--- ENTRIES SUPPLIED ---
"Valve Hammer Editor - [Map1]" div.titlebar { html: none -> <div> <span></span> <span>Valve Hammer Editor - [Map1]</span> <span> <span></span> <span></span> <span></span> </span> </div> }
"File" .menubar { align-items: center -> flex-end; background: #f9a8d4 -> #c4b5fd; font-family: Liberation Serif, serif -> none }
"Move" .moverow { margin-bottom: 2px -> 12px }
---
--- ENTRIES SUPPLIED ---
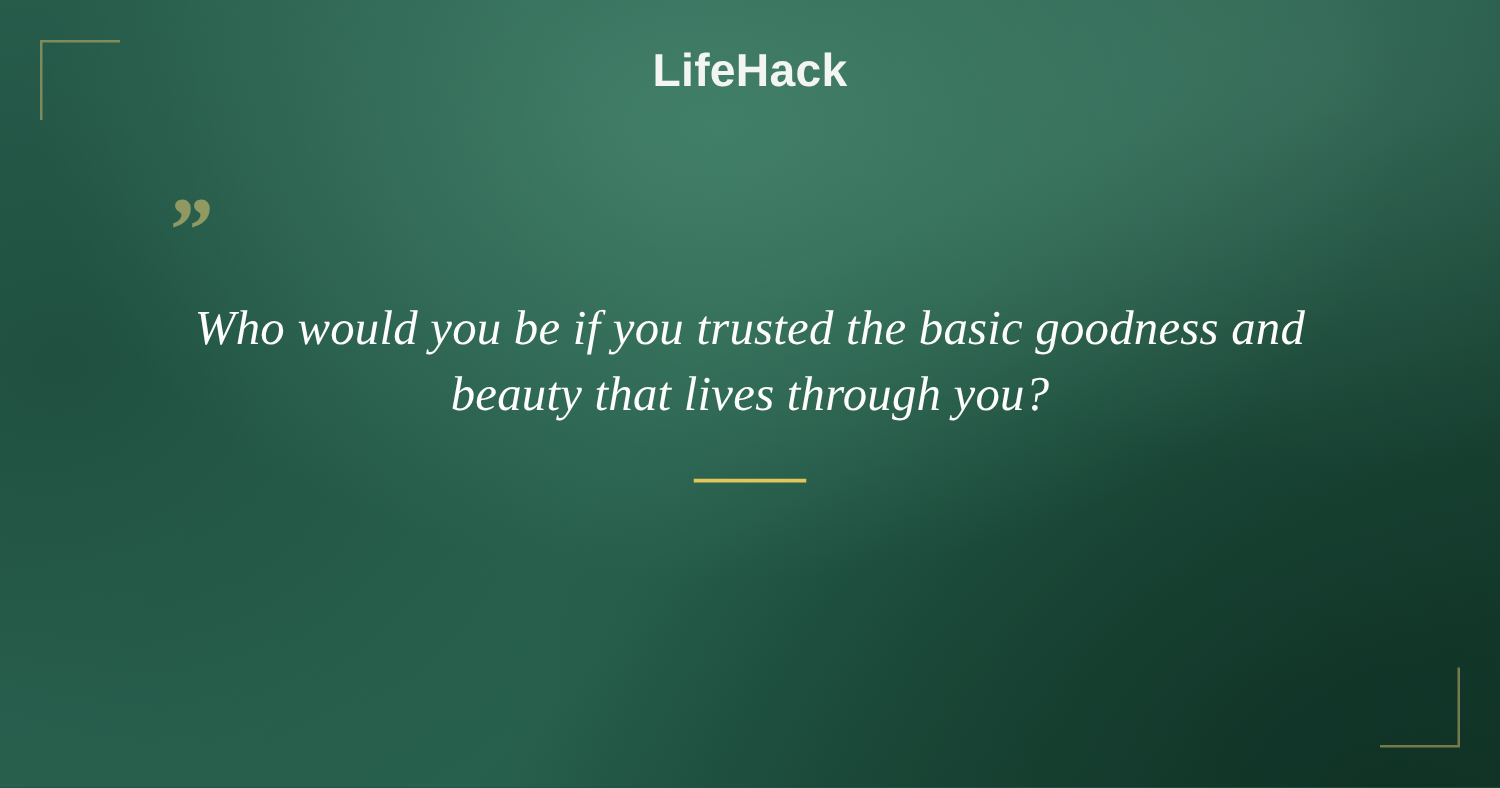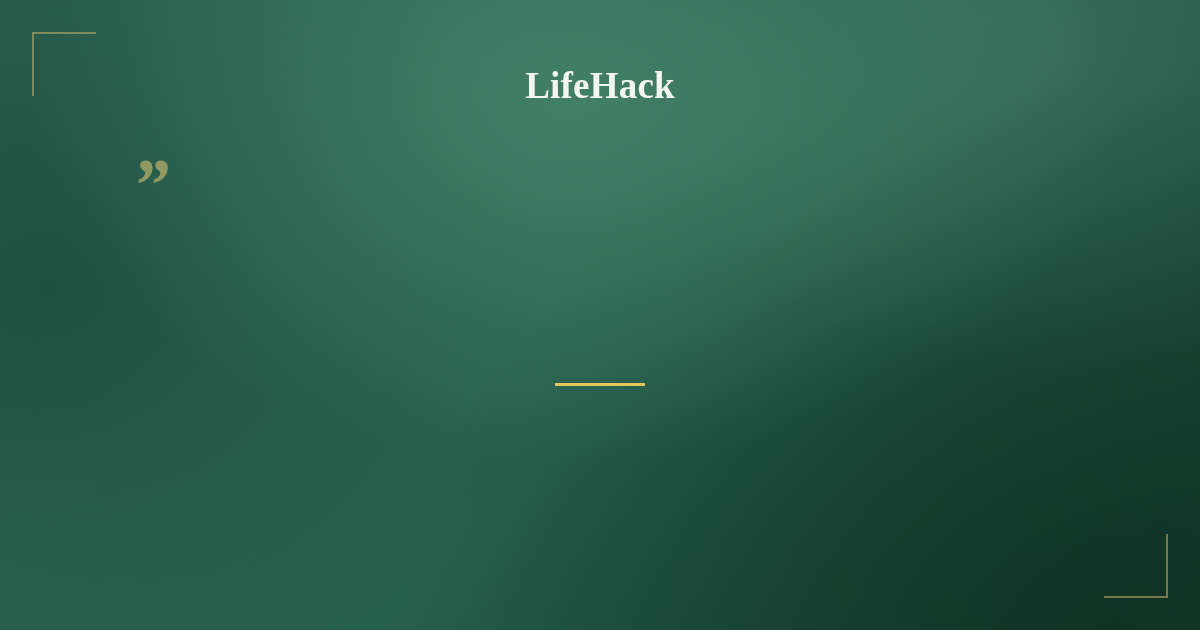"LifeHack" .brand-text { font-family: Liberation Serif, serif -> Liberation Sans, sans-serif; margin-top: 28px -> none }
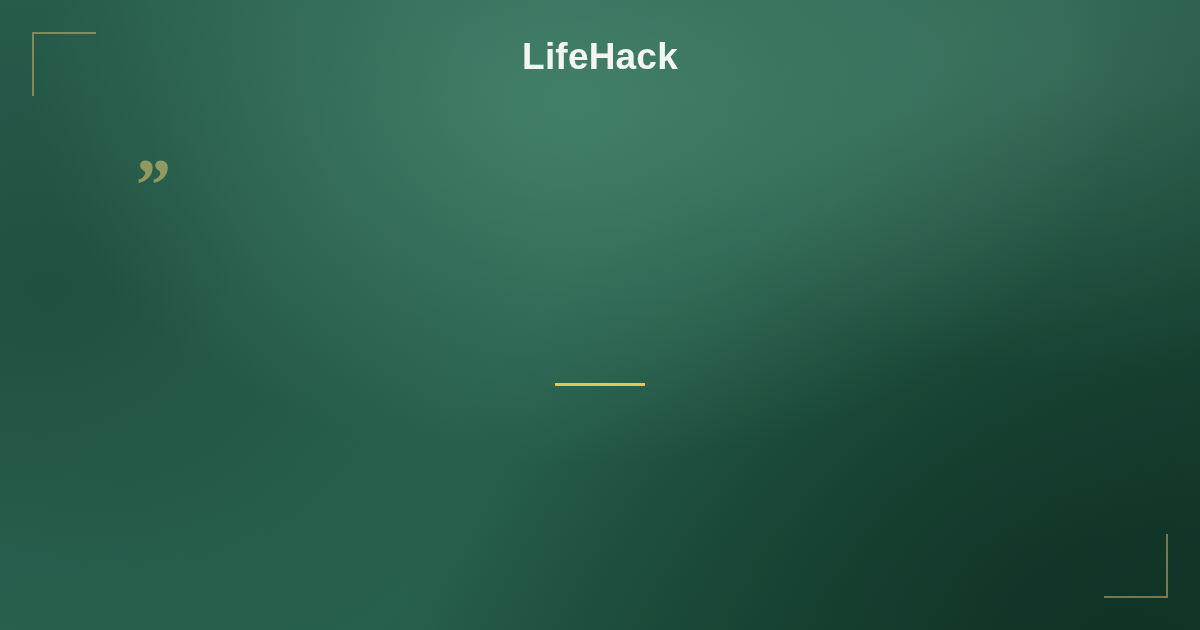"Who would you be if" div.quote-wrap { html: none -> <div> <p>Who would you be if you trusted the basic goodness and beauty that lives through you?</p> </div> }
---
* [WHAT TO DO] After locating the line with "-> <div> <span></span>" in the material above, return it and each line after it exactly, ending at the line with "margin-bottom: 2px ->".

* [EXERCISE RESPONSE]
"Valve Hammer Editor - [Map1]" div.titlebar { html: none -> <div> <span></span> <span>Valve Hammer Editor - [Map1]</span> <span> <span></span> <span></span> <span></span> </span> </div> }
"File" .menubar { align-items: center -> flex-end; background: #f9a8d4 -> #c4b5fd; font-family: Liberation Serif, serif -> none }
"Move" .moverow { margin-bottom: 2px -> 12px }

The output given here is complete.